> [Exercise objective]: Each entry has to be given again in its exact wording, and no picture may appear in the result.

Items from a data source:
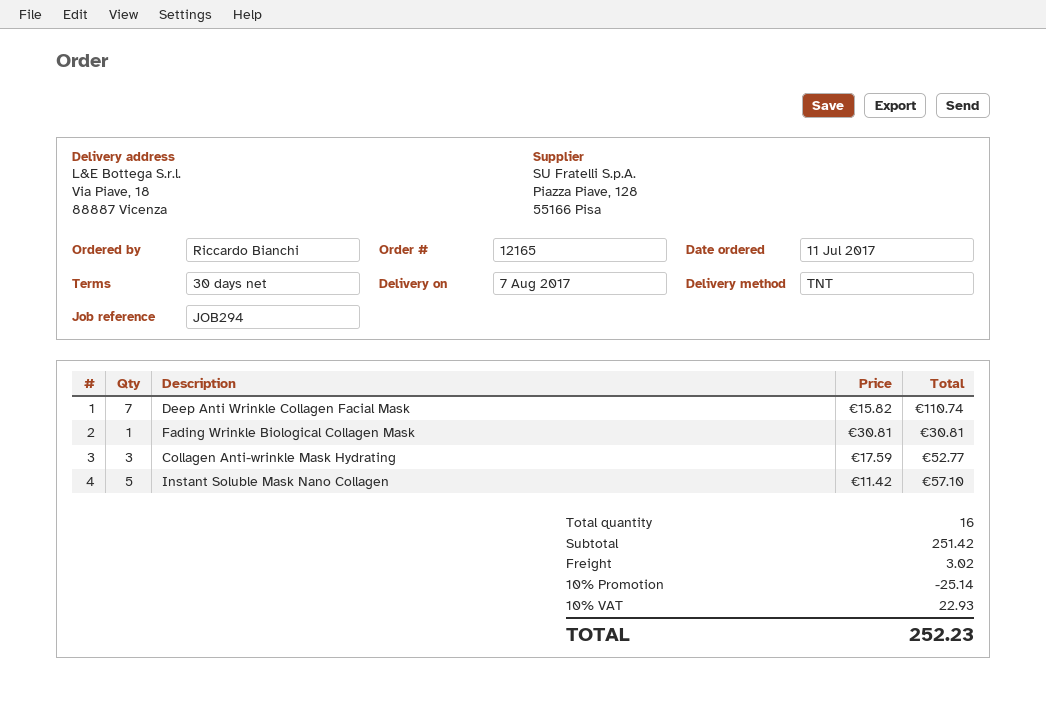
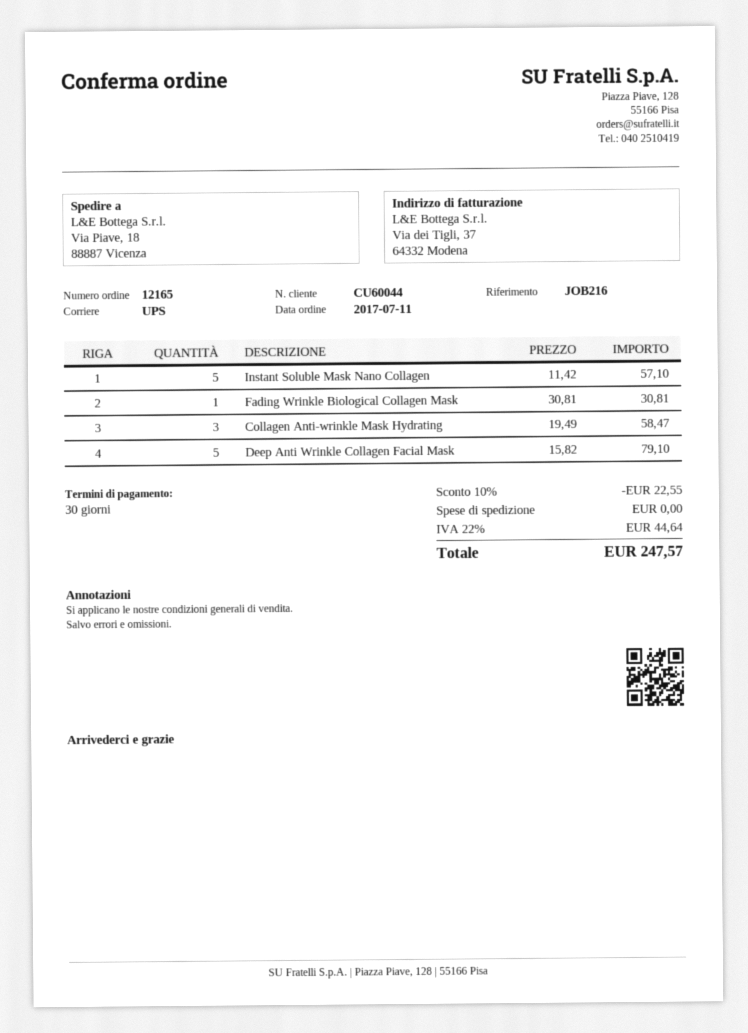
reference: JOB294 -> JOB216
shipping method: TNT -> UPS
Deep Anti Wrinkle Collagen Facial Mask: 7 x 15.82 = 110.74 -> 5 x 15.82 = 79.10
Collagen Anti-wrinkle Mask Hydrating: 3 x 17.59 = 52.77 -> 3 x 19.49 = 58.47
discount: 10% = 25.14 -> 10% = 22.55
shipping: 3.02 -> 0.00
tax: 10% = 22.93 -> 22% = 44.64
total: 252.23 -> 247.57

> [Written response]:
reference: JOB294 -> JOB216
shipping method: TNT -> UPS
Deep Anti Wrinkle Collagen Facial Mask: 7 x 15.82 = 110.74 -> 5 x 15.82 = 79.10
Collagen Anti-wrinkle Mask Hydrating: 3 x 17.59 = 52.77 -> 3 x 19.49 = 58.47
discount: 10% = 25.14 -> 10% = 22.55
shipping: 3.02 -> 0.00
tax: 10% = 22.93 -> 22% = 44.64
total: 252.23 -> 247.57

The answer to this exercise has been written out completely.